ASSIGNMENT:
Transcribe every record exactly as it appears.

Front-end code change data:
*** Block opens ***
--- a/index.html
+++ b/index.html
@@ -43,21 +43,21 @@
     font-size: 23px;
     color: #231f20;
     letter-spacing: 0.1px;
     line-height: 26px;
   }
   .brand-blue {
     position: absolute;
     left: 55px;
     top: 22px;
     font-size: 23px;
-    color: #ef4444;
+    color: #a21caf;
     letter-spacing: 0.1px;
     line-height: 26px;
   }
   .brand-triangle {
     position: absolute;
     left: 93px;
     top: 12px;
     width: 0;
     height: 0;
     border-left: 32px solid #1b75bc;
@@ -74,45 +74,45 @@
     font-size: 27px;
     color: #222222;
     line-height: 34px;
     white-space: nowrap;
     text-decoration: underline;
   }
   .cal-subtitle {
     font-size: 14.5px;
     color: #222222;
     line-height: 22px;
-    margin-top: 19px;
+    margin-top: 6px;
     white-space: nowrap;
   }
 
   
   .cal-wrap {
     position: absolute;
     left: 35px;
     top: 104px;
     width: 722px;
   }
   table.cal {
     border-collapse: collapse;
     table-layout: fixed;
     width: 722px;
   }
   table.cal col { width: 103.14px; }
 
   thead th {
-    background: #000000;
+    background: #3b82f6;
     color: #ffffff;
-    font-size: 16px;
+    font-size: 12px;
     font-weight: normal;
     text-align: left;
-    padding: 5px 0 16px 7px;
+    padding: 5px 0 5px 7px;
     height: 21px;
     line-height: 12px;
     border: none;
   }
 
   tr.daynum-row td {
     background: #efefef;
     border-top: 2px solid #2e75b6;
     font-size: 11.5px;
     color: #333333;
*** Block closes ***
EXERCISE ANSWER:
--- a/index.html
+++ b/index.html
@@ -43,21 +43,21 @@
     font-size: 23px;
     color: #231f20;
     letter-spacing: 0.1px;
     line-height: 26px;
   }
   .brand-blue {
     position: absolute;
     left: 55px;
     top: 22px;
     font-size: 23px;
-    color: #ef4444;
+    color: #a21caf;
     letter-spacing: 0.1px;
     line-height: 26px;
   }
   .brand-triangle {
     position: absolute;
     left: 93px;
     top: 12px;
     width: 0;
     height: 0;
     border-left: 32px solid #1b75bc;
@@ -74,45 +74,45 @@
     font-size: 27px;
     color: #222222;
     line-height: 34px;
     white-space: nowrap;
     text-decoration: underline;
   }
   .cal-subtitle {
     font-size: 14.5px;
     color: #222222;
     line-height: 22px;
-    margin-top: 19px;
+    margin-top: 6px;
     white-space: nowrap;
   }
 
   
   .cal-wrap {
     position: absolute;
     left: 35px;
     top: 104px;
     width: 722px;
   }
   table.cal {
     border-collapse: collapse;
     table-layout: fixed;
     width: 722px;
   }
   table.cal col { width: 103.14px; }
 
   thead th {
-    background: #000000;
+    background: #3b82f6;
     color: #ffffff;
-    font-size: 16px;
+    font-size: 12px;
     font-weight: normal;
     text-align: left;
-    padding: 5px 0 16px 7px;
+    padding: 5px 0 5px 7px;
     height: 21px;
     line-height: 12px;
     border: none;
   }
 
   tr.daynum-row td {
     background: #efefef;
     border-top: 2px solid #2e75b6;
     font-size: 11.5px;
     color: #333333;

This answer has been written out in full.